ただし他の手術に比べると手術時間が若干長くなるデメリットがあります。

ジオン

内痔核の周辺に硫化アルミニウムカリウムが含まれた薬を注射し、そのイボと周辺の組織を固め血流を防ぐことによってイボを小さくする効果が期待できる治療法です。

脱肛の改善率が高く切除したりしないので出血することもないです。

加えて手術時間も短く、日帰り入院が可能な場合もあるようです。

しかしながら再発する可能性や効果がまったくないといったこともあります。

ICG併用半導体レーザー療法

切除するイボに、人体に無害で、レーザー光線を吸収する性質があるICGと呼ばれる色素を注入し、半導体レーザーでイボを切除します。
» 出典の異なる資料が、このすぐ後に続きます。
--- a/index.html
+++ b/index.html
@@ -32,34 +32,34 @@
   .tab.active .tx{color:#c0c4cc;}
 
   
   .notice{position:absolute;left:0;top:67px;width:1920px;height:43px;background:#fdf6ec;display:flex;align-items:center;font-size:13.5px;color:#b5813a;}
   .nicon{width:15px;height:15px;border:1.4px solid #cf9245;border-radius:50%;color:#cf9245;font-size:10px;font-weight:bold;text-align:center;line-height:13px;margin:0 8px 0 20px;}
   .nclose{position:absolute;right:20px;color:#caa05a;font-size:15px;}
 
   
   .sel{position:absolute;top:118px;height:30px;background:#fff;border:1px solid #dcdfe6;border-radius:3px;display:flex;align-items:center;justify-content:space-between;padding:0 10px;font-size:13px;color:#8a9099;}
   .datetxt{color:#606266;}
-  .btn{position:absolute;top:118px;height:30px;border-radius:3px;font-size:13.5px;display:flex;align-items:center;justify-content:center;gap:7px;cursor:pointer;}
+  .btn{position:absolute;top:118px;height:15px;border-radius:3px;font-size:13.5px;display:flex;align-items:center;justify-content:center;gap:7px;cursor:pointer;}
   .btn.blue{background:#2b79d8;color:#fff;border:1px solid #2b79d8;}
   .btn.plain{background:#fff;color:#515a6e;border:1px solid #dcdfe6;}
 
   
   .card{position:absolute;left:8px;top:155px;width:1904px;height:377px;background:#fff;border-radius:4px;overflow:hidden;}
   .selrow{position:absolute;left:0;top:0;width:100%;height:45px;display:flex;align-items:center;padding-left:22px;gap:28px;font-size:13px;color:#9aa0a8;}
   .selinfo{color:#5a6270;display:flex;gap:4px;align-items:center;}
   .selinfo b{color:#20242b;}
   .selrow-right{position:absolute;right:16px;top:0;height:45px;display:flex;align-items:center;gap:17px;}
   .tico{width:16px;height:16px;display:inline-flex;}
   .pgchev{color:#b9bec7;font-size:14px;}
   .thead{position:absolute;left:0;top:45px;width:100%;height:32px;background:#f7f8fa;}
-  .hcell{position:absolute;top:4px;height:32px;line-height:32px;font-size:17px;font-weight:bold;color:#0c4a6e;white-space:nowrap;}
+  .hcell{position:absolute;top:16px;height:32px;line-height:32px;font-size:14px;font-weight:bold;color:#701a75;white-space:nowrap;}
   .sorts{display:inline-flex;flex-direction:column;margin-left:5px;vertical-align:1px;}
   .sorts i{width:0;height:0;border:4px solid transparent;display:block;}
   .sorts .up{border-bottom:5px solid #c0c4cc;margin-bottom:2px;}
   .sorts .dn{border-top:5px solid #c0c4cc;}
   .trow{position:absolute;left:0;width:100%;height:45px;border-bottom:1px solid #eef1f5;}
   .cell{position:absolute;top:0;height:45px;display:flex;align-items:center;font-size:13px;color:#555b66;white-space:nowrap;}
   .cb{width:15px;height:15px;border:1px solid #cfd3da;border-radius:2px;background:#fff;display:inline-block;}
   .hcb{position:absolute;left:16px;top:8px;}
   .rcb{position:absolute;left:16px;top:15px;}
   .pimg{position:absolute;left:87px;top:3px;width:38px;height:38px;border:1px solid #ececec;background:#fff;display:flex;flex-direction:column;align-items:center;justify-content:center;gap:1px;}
イボに注入したICGの効果でレーザーを吸収してくれるためイボの下にある肛門括約筋は安全です。

術後の痛みが少なく、出血量が少ない安全性が高く治療法です。

ただし日帰り手術できず入院が必要なのと、術後幹部が腫れたりする恐れがあります。

この手術のみでは内痔核の改善はできても完治は難しいとされています。

PPH法

専用の器具を肛門に挿入し直腸粘膜を筒の内部に挟み込み、内痔核自体は切除せずイボの上の直腸粘膜を輪切りに切除。

切除した幹部を縫い合わせ内痔核を持ち上げてイボへの血流を防ぐことによって、イボを小さくし内痔核が脱出しないようにする方法です。

術後の痛みが少なく出血も少なく、改善率が高いのが特徴です。

ただし入院が必要なのと、内痔核自体は基本的に残ったままなので、いつ再発するかわからないというデメリットとこの手術だけで完治は難しいです。

まとめ

今回は、お尻にできる、いぼ痔の原因と治療法について案内してきました。

外痔核の場合は食生活、生活習慣を変えた上で薬をきちんと使用していれば手術に掛からなくても改善することはできます。

内痔核の場合は初期症状のうちは外痔核を同じように改善を見込めますが、それ以上になるといずれかの手術を受けないといけなくなります。

また、手術を受けたとしても食生活や生活習慣を見直さなければ再発する可能性があるため気をつけるようにしましょう。